Your assignment: All lines from the one containing "- The Court authorises the applicant to remove" to the end of the entries below must be output exactly, and no other lines.

Before-and-after change data:
::::

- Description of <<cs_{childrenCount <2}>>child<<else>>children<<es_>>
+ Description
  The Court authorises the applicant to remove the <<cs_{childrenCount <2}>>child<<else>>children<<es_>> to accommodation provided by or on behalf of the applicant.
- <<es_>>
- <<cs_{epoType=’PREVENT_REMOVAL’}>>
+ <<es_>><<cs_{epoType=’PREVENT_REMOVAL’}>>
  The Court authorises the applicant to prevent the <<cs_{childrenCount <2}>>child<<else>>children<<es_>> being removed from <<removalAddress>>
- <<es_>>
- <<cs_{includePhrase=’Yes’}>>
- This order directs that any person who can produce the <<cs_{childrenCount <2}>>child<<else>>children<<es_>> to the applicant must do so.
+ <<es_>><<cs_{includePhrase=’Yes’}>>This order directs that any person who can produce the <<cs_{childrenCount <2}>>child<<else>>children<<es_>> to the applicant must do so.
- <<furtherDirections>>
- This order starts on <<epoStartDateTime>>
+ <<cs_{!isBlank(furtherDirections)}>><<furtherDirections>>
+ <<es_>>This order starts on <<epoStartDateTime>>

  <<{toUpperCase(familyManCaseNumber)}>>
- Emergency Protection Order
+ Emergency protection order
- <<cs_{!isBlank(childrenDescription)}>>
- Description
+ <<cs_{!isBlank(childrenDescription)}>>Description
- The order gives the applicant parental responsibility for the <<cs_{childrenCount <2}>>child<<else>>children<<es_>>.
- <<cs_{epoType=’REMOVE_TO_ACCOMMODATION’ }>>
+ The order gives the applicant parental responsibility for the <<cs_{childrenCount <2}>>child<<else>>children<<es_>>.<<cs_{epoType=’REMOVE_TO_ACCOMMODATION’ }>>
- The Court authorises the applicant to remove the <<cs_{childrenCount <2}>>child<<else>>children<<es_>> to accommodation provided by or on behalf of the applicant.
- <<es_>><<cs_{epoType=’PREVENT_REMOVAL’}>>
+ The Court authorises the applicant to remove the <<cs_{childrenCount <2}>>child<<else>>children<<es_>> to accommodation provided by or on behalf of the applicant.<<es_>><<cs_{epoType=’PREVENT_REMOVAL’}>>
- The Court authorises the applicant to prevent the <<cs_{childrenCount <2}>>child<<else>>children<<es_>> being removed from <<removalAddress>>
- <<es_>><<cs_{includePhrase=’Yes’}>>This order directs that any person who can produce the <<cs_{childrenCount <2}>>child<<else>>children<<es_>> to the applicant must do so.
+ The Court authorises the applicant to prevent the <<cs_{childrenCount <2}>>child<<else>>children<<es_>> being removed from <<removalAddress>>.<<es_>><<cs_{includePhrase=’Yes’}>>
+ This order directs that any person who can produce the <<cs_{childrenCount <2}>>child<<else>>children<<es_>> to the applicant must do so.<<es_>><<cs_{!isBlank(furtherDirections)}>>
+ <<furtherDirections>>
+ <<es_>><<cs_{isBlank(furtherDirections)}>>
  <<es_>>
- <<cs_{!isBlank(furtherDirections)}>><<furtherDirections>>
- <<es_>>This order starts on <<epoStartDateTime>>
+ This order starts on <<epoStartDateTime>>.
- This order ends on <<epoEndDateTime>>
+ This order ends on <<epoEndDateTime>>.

::::

Your solution:
- The Court authorises the applicant to remove the <<cs_{childrenCount <2}>>child<<else>>children<<es_>> to accommodation provided by or on behalf of the applicant.
- <<es_>><<cs_{epoType=’PREVENT_REMOVAL’}>>
+ The Court authorises the applicant to remove the <<cs_{childrenCount <2}>>child<<else>>children<<es_>> to accommodation provided by or on behalf of the applicant.<<es_>><<cs_{epoType=’PREVENT_REMOVAL’}>>
- The Court authorises the applicant to prevent the <<cs_{childrenCount <2}>>child<<else>>children<<es_>> being removed from <<removalAddress>>
- <<es_>><<cs_{includePhrase=’Yes’}>>This order directs that any person who can produce the <<cs_{childrenCount <2}>>child<<else>>children<<es_>> to the applicant must do so.
+ The Court authorises the applicant to prevent the <<cs_{childrenCount <2}>>child<<else>>children<<es_>> being removed from <<removalAddress>>.<<es_>><<cs_{includePhrase=’Yes’}>>
+ This order directs that any person who can produce the <<cs_{childrenCount <2}>>child<<else>>children<<es_>> to the applicant must do so.<<es_>><<cs_{!isBlank(furtherDirections)}>>
+ <<furtherDirections>>
+ <<es_>><<cs_{isBlank(furtherDirections)}>>
  <<es_>>
- <<cs_{!isBlank(furtherDirections)}>><<furtherDirections>>
- <<es_>>This order starts on <<epoStartDateTime>>
+ This order starts on <<epoStartDateTime>>.
- This order ends on <<epoEndDateTime>>
+ This order ends on <<epoEndDateTime>>.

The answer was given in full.